Data records:
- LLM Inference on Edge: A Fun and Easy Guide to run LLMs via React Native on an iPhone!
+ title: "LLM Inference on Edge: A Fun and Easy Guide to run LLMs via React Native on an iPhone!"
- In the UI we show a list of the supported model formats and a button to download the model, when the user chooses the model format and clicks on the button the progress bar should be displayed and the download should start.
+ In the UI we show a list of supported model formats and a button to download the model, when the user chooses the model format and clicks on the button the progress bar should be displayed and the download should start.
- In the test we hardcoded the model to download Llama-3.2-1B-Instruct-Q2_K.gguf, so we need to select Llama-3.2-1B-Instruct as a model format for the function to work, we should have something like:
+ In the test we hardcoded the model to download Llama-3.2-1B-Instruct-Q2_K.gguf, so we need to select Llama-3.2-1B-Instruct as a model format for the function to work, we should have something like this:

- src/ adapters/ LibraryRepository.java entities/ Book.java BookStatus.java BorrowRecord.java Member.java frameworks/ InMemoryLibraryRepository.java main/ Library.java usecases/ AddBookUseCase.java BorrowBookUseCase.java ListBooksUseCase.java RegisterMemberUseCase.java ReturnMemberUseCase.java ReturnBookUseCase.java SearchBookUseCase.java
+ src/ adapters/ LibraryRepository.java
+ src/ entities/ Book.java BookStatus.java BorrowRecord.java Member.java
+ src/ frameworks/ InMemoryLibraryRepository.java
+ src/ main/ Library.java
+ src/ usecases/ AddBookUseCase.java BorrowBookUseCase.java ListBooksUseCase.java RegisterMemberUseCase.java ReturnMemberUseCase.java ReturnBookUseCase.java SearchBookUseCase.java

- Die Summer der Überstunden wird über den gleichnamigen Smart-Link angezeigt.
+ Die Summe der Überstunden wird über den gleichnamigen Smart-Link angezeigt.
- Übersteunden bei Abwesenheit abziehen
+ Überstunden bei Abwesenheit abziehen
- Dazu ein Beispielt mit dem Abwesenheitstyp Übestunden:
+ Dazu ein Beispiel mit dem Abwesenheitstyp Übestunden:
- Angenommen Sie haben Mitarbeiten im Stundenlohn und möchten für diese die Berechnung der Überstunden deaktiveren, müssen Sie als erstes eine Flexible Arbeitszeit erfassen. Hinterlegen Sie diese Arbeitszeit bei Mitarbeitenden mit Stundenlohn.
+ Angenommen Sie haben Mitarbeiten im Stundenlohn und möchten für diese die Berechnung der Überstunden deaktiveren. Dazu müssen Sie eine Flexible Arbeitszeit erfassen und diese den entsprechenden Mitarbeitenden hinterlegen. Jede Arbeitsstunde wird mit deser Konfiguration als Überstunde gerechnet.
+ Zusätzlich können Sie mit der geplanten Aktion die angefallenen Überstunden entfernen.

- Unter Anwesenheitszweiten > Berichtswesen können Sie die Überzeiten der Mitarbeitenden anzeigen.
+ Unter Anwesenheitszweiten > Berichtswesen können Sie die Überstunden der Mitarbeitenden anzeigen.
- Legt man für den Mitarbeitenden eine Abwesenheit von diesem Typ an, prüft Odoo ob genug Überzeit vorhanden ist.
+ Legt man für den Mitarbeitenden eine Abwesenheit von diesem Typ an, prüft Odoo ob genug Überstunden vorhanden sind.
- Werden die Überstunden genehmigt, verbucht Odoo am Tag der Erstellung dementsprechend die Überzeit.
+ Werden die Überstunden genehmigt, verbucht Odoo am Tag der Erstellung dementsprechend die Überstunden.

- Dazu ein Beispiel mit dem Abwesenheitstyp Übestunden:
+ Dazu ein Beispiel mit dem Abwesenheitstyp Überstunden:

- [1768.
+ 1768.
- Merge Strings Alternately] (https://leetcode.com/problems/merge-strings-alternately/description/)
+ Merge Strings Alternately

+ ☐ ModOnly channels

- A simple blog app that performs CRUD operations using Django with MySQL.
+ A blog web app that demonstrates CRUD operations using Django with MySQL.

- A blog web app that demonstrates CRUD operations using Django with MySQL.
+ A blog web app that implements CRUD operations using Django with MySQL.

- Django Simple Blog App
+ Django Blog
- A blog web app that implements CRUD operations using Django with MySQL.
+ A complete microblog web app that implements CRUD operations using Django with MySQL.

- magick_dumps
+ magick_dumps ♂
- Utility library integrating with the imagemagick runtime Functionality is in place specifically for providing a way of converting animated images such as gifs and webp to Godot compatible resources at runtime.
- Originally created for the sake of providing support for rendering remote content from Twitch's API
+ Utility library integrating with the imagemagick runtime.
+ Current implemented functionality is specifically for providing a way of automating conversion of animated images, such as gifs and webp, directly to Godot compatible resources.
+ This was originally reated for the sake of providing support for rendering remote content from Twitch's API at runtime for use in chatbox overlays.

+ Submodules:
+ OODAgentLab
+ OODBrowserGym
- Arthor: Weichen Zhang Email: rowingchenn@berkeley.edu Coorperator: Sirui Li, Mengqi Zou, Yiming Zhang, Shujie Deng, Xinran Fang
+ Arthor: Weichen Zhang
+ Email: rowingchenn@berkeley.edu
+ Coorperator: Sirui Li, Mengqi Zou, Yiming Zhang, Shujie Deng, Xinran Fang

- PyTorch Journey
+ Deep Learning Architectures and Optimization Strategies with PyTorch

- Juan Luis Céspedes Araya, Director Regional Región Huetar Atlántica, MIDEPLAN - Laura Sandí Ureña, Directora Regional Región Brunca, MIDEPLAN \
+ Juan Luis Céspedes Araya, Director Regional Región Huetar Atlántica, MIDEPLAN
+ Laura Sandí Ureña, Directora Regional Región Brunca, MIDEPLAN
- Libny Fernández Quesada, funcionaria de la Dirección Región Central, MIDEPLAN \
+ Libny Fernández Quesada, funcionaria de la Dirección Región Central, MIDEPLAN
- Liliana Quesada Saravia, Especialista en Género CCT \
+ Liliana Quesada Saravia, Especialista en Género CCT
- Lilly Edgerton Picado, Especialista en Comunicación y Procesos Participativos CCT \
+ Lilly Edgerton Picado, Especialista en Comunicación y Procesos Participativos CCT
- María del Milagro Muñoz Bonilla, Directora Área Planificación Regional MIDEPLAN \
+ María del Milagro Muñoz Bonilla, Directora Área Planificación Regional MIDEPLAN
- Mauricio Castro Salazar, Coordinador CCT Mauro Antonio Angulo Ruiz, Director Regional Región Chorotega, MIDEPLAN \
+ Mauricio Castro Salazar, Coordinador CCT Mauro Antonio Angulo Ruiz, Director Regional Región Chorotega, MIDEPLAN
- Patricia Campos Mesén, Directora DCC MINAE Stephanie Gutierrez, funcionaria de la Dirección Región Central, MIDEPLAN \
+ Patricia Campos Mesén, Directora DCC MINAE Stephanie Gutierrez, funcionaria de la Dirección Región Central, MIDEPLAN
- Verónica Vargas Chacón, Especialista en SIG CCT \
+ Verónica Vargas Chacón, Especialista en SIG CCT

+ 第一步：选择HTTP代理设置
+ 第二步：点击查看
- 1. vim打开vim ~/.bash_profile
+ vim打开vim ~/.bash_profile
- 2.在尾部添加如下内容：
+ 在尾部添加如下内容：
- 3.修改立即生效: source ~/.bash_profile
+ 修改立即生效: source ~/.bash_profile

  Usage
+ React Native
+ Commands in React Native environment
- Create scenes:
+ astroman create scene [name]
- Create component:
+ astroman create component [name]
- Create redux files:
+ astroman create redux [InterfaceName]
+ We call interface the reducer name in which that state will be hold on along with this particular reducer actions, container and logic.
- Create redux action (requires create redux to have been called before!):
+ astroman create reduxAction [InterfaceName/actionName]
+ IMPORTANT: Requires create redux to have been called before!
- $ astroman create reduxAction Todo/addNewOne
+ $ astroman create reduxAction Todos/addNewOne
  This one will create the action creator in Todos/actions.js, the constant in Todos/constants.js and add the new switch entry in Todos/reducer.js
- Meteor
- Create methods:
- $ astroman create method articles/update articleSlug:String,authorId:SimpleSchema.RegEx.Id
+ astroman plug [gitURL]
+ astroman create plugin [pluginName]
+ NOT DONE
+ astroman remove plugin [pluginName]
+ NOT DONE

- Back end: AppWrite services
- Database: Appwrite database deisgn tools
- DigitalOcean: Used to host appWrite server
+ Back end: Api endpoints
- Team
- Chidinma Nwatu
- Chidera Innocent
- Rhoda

What is expected:
Only the lines above from the line with "Die Summe der" to the line with "Überstunden der Mitarbeitenden anzeigen.", those two lines included, should be reproduced exactly.

Output of the task:
+ Die Summe der Überstunden wird über den gleichnamigen Smart-Link angezeigt.
- Übersteunden bei Abwesenheit abziehen
+ Überstunden bei Abwesenheit abziehen
- Dazu ein Beispielt mit dem Abwesenheitstyp Übestunden:
+ Dazu ein Beispiel mit dem Abwesenheitstyp Übestunden:
- Angenommen Sie haben Mitarbeiten im Stundenlohn und möchten für diese die Berechnung der Überstunden deaktiveren, müssen Sie als erstes eine Flexible Arbeitszeit erfassen. Hinterlegen Sie diese Arbeitszeit bei Mitarbeitenden mit Stundenlohn.
+ Angenommen Sie haben Mitarbeiten im Stundenlohn und möchten für diese die Berechnung der Überstunden deaktiveren. Dazu müssen Sie eine Flexible Arbeitszeit erfassen und diese den entsprechenden Mitarbeitenden hinterlegen. Jede Arbeitsstunde wird mit deser Konfiguration als Überstunde gerechnet.
+ Zusätzlich können Sie mit der geplanten Aktion die angefallenen Überstunden entfernen.

- Unter Anwesenheitszweiten > Berichtswesen können Sie die Überzeiten der Mitarbeitenden anzeigen.
+ Unter Anwesenheitszweiten > Berichtswesen können Sie die Überstunden der Mitarbeitenden anzeigen.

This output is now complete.